Data for this exercise:
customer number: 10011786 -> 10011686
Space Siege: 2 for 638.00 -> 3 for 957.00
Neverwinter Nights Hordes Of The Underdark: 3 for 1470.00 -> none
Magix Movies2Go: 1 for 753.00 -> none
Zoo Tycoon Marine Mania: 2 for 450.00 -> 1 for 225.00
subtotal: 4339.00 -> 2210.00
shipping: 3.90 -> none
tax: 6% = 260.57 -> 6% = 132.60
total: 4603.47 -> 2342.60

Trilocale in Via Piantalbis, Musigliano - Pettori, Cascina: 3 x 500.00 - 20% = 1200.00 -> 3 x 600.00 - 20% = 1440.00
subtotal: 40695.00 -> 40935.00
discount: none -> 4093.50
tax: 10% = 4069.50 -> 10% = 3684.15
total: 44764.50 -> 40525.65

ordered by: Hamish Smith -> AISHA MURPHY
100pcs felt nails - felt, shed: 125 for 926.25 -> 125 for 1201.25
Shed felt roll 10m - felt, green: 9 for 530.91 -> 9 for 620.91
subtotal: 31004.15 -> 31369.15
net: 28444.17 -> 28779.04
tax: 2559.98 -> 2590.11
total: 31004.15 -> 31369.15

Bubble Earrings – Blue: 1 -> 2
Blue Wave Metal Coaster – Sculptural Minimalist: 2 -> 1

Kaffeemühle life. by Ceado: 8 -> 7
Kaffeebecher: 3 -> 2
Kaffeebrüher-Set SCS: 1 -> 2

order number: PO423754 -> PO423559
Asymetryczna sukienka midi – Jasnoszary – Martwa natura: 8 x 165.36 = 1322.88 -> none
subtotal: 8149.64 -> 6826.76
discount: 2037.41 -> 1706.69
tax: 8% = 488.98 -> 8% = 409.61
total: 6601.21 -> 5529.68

Task:
Lines from the one containing "Kaffeebrüher-Set SCS: 1 -> 2" through the end of the data above must be written out exactly, and no other lines are needed.

Your response:
Kaffeebrüher-Set SCS: 1 -> 2

order number: PO423754 -> PO423559
Asymetryczna sukienka midi – Jasnoszary – Martwa natura: 8 x 165.36 = 1322.88 -> none
subtotal: 8149.64 -> 6826.76
discount: 2037.41 -> 1706.69
tax: 8% = 488.98 -> 8% = 409.61
total: 6601.21 -> 5529.68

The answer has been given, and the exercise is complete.